Take Steve. I asked to meet his wife after realizing that his marriage was in jeopardy. As I suspected, she was in the midst of a pretty serious depression following the onset of menopause. She said, just as her husband described, that she felt like a something had been seriously altered when she turned 42. "Aren't I too young to be in menopause?" she asked me. "My mother went through her 'change of life' in her 50s, got depressed and never fully recovered. She died of cancer ten years later." Mary said she was afraid to tell anyone about her fading periods, thinking they would view her as old. "Besides," she said, "I felt so angry and mean, even a little crazy. I didn't dare share my thoughts with anyone." So she withdrew from her husband, friends and even her kids. "I wanted to protect them from me, but I felt so alone."
Over time, I helped them both understand what was going on physically and emotionally, and explained that it is not uncommon for hormonal changes to begin at age 40, even earlier. I told Steve that menopause was a natural process, not an illness, that all women experience a slowing and ultimately a shutdown in their reproductive cycle and that this process can create symptoms like Mary's.
I emphasized the importance of learning to cope with these changes as a couple-much the way they coped with life style changes when they got married or when their children were born. I reminded them that it was likely that they would have a third of their lives ahead of them with Mary as a menopausal woman, so it was best to learn how to deal with it.
I also explained that that symptoms can vary from woman to woman and Mary's experience would not necessarily be similar to her mother's. Although hers were fairly typical—moodiness, headaches, loss of energy and libido—hiding them probably added to their intensity and to the distance that had been growing between them. Almost immediately after their first session together, Steve and Mary's intimacy improved. I referred Mary to a menopausal specialist to see if she needed additional medical treatment for her physical symptoms. But the couple left my office feeling closer than they had in many months.
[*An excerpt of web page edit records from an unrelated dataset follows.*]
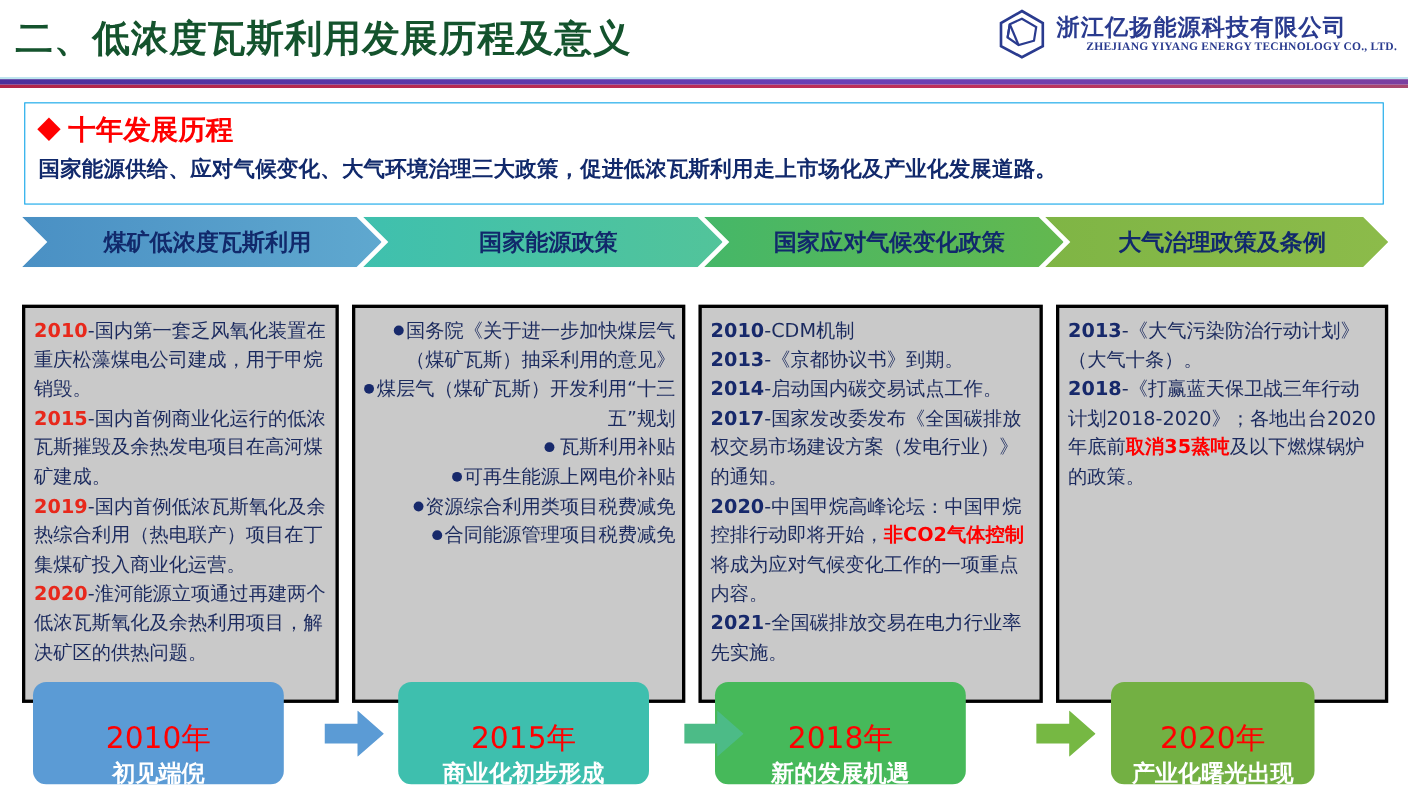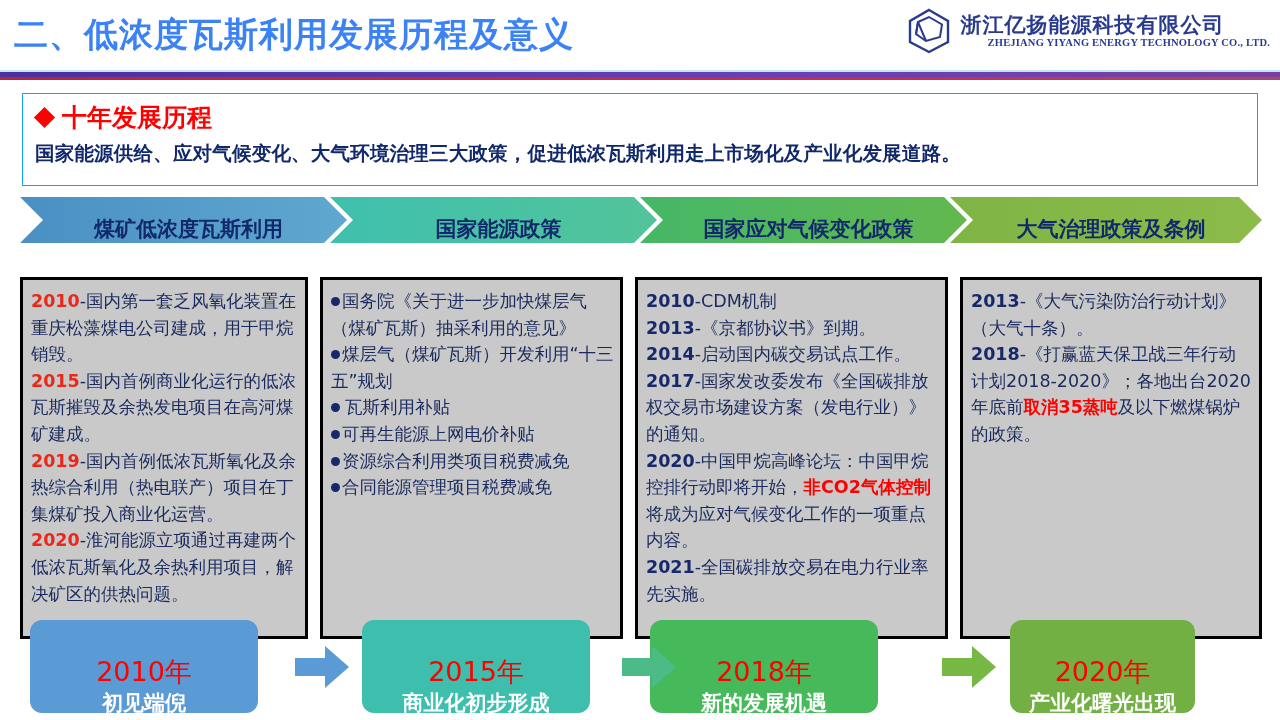--- a/index.html
+++ b/index.html
@@ -8,21 +8,21 @@
     background: #ffffff;
     font-family: "Liberation Sans", "DejaVu Sans", sans-serif;
     overflow: hidden;
   }
   .slide { position: relative; width: 1280px; height: 720px; background:#fff; }
 
   
   .header { position: absolute; left:0; top:0; width:1280px; height:70px; }
   .slide-title {
     position:absolute; left:14px; top:12px;
-    font-size:34px; font-weight:bold; color:#3b82f6;
+    font-size:34px; font-weight:bold; color:#14532d;
     letter-spacing:1px; white-space:nowrap;
     font-family:"DejaVu Sans","Liberation Sans",sans-serif;
   }
   .logo-block { position:absolute; right:10px; top:8px; display:flex; align-items:center; gap:10px; }
   .logo-mark { width:44px; height:46px; flex:none; }
   .logo-text { display:flex; flex-direction:column; justify-content:center; }
   .logo-cn { font-size:21px; font-weight:bold; color:#2a3b8f; letter-spacing:1px;
              font-family:"DejaVu Sans","Liberation Sans",sans-serif; line-height:1.15; }
   .logo-en { font-size:10.5px; font-weight:bold; color:#2a3b8f; letter-spacing:0.2px;
              font-family:"Liberation Serif","DejaVu Serif",serif; line-height:1.2;margin-left:27px; }
@@ -47,21 +47,21 @@
   .intro-sub {
     margin:6px 0 0 12px; color:#11296B; font-weight:bold; font-size:19.5px;
     white-space:nowrap; letter-spacing:0.2px;
     font-family:"DejaVu Sans","Liberation Sans",sans-serif;
   }
 
   
   .chevrons { position:absolute; left:20px; top:197px; width:1242px; height:46px; }
   .chev {
     position:absolute; top:0; height:46px;
-    display:flex; align-items:flex-end; justify-content:center;
+    display:flex; align-items:center; justify-content:center;
     color:#11296B; font-weight:bold; font-size:21px;
     font-family:"DejaVu Sans","Liberation Sans",sans-serif;
     clip-path: polygon(0 0, calc(100% - 23px) 0, 100% 50%, calc(100% - 23px) 100%, 0 100%, 23px 50%);
   }
   .chev span { padding-left:10px; }
 
   
   .content-row { position:absolute; left:20px; top:252px; width:1242px; height:362px; }
   .cbox {
     position:absolute; top:0; height:362px;
@@ -142,21 +142,21 @@
       </div>
     </div>
 
   <div class="content-row" id="content-row">
       <div class="cbox" style="left: 0px; width: 288px;">
         <div class="cline"><span class="yr-red">2010</span><span>-国内第一套乏风氧化装置在重庆松藻煤电公司建成，用于甲烷销毁。</span></div>
         <div class="cline"><span class="yr-red">2015</span><span>-国内首例商业化运行的低浓瓦斯摧毁及余热发电项目在高河煤矿建成。</span></div>
         <div class="cline"><span class="yr-red">2019</span><span>-国内首例低浓瓦斯氧化及余热综合利用（热电联产）项目在丁集煤矿投入商业化运营。</span></div>
         <div class="cline"><span class="yr-red">2020</span><span>-淮河能源立项通过再建两个低浓瓦斯氧化及余热利用项目，解决矿区的供热问题。</span></div>
       </div>
-      <div class="cbox" style="left: 300px; width: 303px;">
+      <div class="cbox" style="left: 300px; width: 303px; text-align: right;">
         <div class="cline"><span class="bullet"></span><span>国务院《关于进一步加快煤层气（煤矿瓦斯）抽采利用的意见》</span></div>
         <div class="cline"><span class="bullet"></span><span>煤层气（煤矿瓦斯）开发利用“十三五”规划</span></div>
         <div class="cline"><span class="bullet sp"></span><span>瓦斯利用补贴</span></div>
         <div class="cline"><span class="bullet"></span><span>可再生能源上网电价补贴</span></div>
         <div class="cline"><span class="bullet"></span><span>资源综合利用类项目税费减免</span></div>
         <div class="cline"><span class="bullet"></span><span>合同能源管理项目税费减免</span></div>
       </div>
       <div class="cbox" style="left: 615px; width: 313px;">
         <div class="cline"><span class="yr-navy">2010</span><span>-CDM机制</span></div>
         <div class="cline"><span class="yr-navy">2013</span><span>-《京都协议书》到期。</span></div>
With long-term relationships so fragile in today's culture, it's important to pay attention to all the potential impediments that may get in the way of maintaining them. Isn't it time for you to talk about your menopausal symptoms with your mate, and your children too? Why suffer alone? Menopause does not have to be a sad solo act, but a duet you can do with others. You might be surprised how understanding and supportive the people who care for you can be. Start talking. It's a good beginning.